Я нахожусь в процессе написания генетического алгоритма для решения головоломок судоку и надеялся получить какой-то вклад. Алгоритм время от времени решает головоломки (примерно 1 из 10 на одной и той же головоломке с макс. 1 000 000 итераций), и я пытаюсь получить небольшую информацию о частоте мутаций, репопуляции и сплайсинга. Любой вклад очень ценится, поскольку это совершенно новый для меня, и я чувствую, что я не делаю вещи на 100% правильно.
Краткий обзор алгоритма
Фитнес-функция
Подсчитывает количество уникальных значений чисел от 1 до 9 в каждом столбце, строке и подполе 3 * 3. Каждое из этих уникальных значений в подмножествах суммируется и делится на 9, в результате чего получается плавающее значение между 0 и 1. Сумма этих значений делится на 27, обеспечивая общее значение пригодности в диапазоне от 0 до 1. 1 указывает на решенную задачу.
Численность населения:
100
Выбор:
Метод рулетки. Каждый узел выбирается случайным образом, где узлы, содержащие более высокие значения пригодности, имеют немного лучший шанс выбора
Размножение:
Две случайно выбранные хромосомы / доски обменивают случайно выбранный поднабор (строка, столбец или 3 * 3 подмножества). Выбор подмножества (какой ряд, столбец или поле) является случайным. Полученные доски вводятся в популяцию.

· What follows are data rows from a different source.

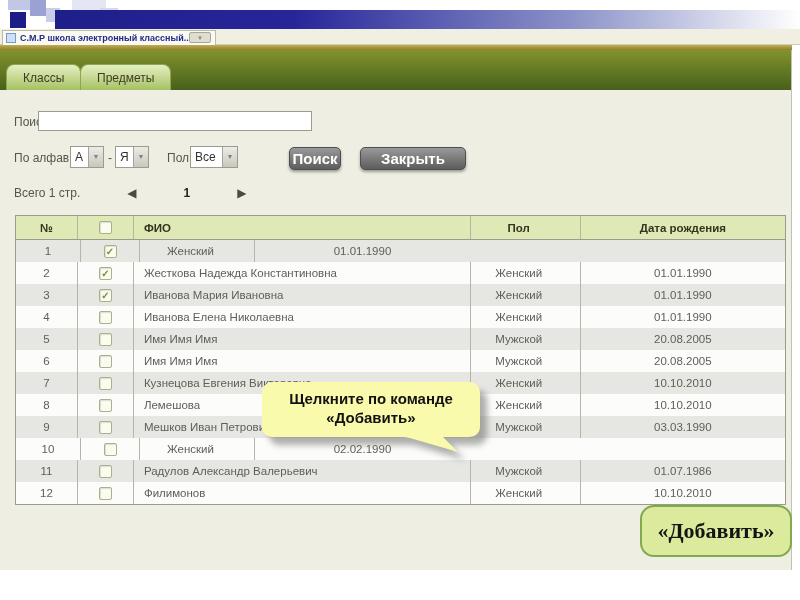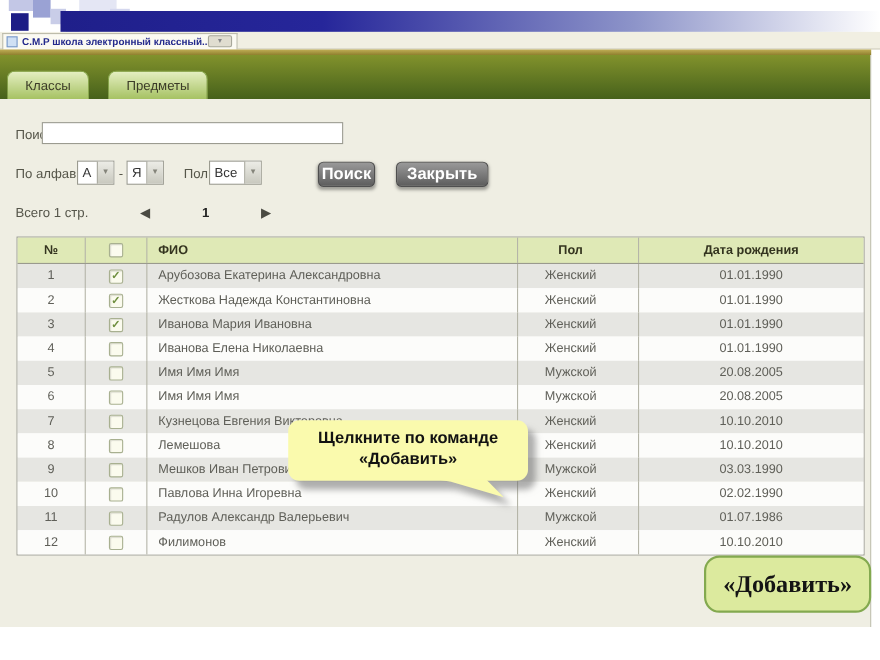--- a/index.html
+++ b/index.html
@@ -36,21 +36,21 @@
     background:#efeee3; border-right:1px solid #c2c2b2; }
   .green-band { position:absolute; left:0; top:0; width:100%; height:40px;
     background:linear-gradient(180deg,#82922c,#46611b); }
   .tab { position:absolute; bottom:0; height:26px; border-radius:8px 8px 0 0;
     font-size:12px; color:#3c3c28; display:flex; align-items:center; justify-content:center;
     padding:0 16px; cursor:default;margin-top:40px; }
   .tab-inactive { background:linear-gradient(180deg,#e5efc2 0%,#a6c263 100%);
     border:1px solid #8aa84e; border-bottom:none; }
   .tab-active { height:30px; background:#fbfaf0; border:1px solid #d6d4c2; border-bottom:none; z-index:2; }
   .tab-klassy   { left:6px; }
-  .tab-predmety { left:98px;text-align:right; }
+  .tab-predmety { left:80px;text-align:right; }
   .tab-spiski   { left:208px; }
 
   
   .lbl { position:absolute; font-size:12px; color:#56564a; }
   .search-label { left:14px; top:65px; }
   .search-input { position:absolute; left:38px; top:61px; width:274px; height:20px;
     background:#fff; border:1px solid #9b9b90; font-size:12px; padding:0 4px; }
   .alpha-label { left:14px; top:101px; }
   .dd { position:absolute; top:96px; height:22px; background:#fff; border:1px solid #9b9b90; display:flex; }
   .dd-value { flex:1; font-size:12px; color:#333; padding:3px 3px 0 4px; overflow:hidden; }
@@ -59,21 +59,21 @@
     font-size:7px; color:#84847a; text-align:center; line-height:20px; }
   .dd-a   { left:70px;  width:34px; }
   .dash   { left:108px; top:101px; }
   .dd-ya  { left:115px; width:34px; }
   .gender-label { left:167px; top:101px; }
   .dd-vse { left:190px; width:48px; }
   .btn { position:absolute; top:97px; height:23px; border-radius:5px; border:1px solid #4f4f4f;
     background:linear-gradient(180deg,#999999,#5d5d5d); color:#fff; font-weight:bold; font-size:15px;
     text-align:center; line-height:21px; box-shadow:0 2px 3px rgba(0,0,0,.35); cursor:pointer; }
   .btn-search { left:289px; width:52px; }
-  .btn-close  { left:360px; width:84px; }
+  .btn-close  { left:360px; width:106px; }
 
   
   .pager { position:absolute; left:14px; top:136px; display:flex; align-items:center; font-size:12px; color:#55554a;gap:39px; }
   .pg-arrow { font-size:12px; margin:0 8px; color:#4a4a42; cursor:pointer; }
   .pg-cur { font-weight:bold; color:#222; }
 
   
   .table { position:absolute; left:15px; top:165px; width:771px; border:1px solid #9a9a8e; background:#fff; }
   .trow { display:flex; height:22px; line-height:22px; font-size:11.5px; color:#5f5f58; }
   .trow.head { height:24px; line-height:24px; background:#dfe9b6; font-weight:bold; color:#34341f;
@@ -175,21 +175,20 @@
         <div class="cell c-fio">ФИО</div>
         <div class="cell c-gender">Пол</div>
         <div class="cell c-date">Дата рождения</div>
       </div>
       <div>
           <div class="trow odd">
         <div class="cell c-num">1</div>
         <div class="cell c-check">
               <span class="cbx checked">✓</span>
             </div>
-        <div class="cell c-fio">Арубозова Екатерина Александровна</div>
         <div class="cell c-gender">Женский</div>
         <div class="cell c-date">01.01.1990</div>
       </div>
           <div class="trow even">
         <div class="cell c-num">2</div>
         <div class="cell c-check">
               <span class="cbx checked">✓</span>
             </div>
         <div class="cell c-fio">Жесткова Надежда Константиновна</div>
         <div class="cell c-gender">Женский</div>
@@ -256,21 +255,20 @@
             </div>
         <div class="cell c-fio">Мешков Иван Петрович</div>
         <div class="cell c-gender">Мужской</div>
         <div class="cell c-date">03.03.1990</div>
       </div>
           <div class="trow even">
         <div class="cell c-num">10</div>
         <div class="cell c-check">
               <span class="cbx"></span>
             </div>
-        <div class="cell c-fio">Павлова Инна Игоревна</div>
         <div class="cell c-gender">Женский</div>
         <div class="cell c-date">02.02.1990</div>
       </div>
           <div class="trow odd">
         <div class="cell c-num">11</div>
         <div class="cell c-check">
               <span class="cbx"></span>
             </div>
         <div class="cell c-fio">Радулов Александр Валерьевич</div>
         <div class="cell c-gender">Мужской</div>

Коэффициент воспроизводства: 12% населения за цикл
На одну итерацию приходится шесть репродукций, что приводит к 12 новым хромосомам за цикл алгоритма.
Мутация: мутация происходит с частотой 2% населения после 10 итераций без улучшения наивысшей приспособленности.
Ниже перечислены три метода мутации, которые имеют различный вес вероятности отбора.
1: поменять местами случайно выбранные номера. Метод выбирает два случайных числа и обменивает их по всей доске. Этот метод, по-видимому, оказывает наибольшее влияние на рост на ранних стадиях алгоритма роста. 25% шанс выбора
2: ввести случайные изменения: случайным образом выбрать две ячейки и изменить их значения. Этот метод, кажется, помогает предотвратить схождение алгоритма. % 65 шанс выбора
3: подсчитать количество каждого значения на доске. Решенная доска содержит число 9 от каждого числа от 1 до 9. Этот метод берет любое число, встречающееся менее чем 9 раз, и случайным образом заменяет его числом, встречающимся более чем 9 раз. Это, кажется, положительно влияет на алгоритм, но используется только в редких случаях. % 10 шанс выбора
Мой главный вопрос: с какой скоростью мне применять метод мутации? Кажется, что по мере увеличения мутации у меня быстрее начальные результаты. Однако, как результат приближается к правильному результату, я думаю, что более высокая скорость изменений привносит в популяцию слишком много плохих хромосом и генов. Тем не менее, с более низкой скоростью изменения алгоритм, кажется, сходится слишком рано.
Последний вопрос: есть ли лучший подход к мутации?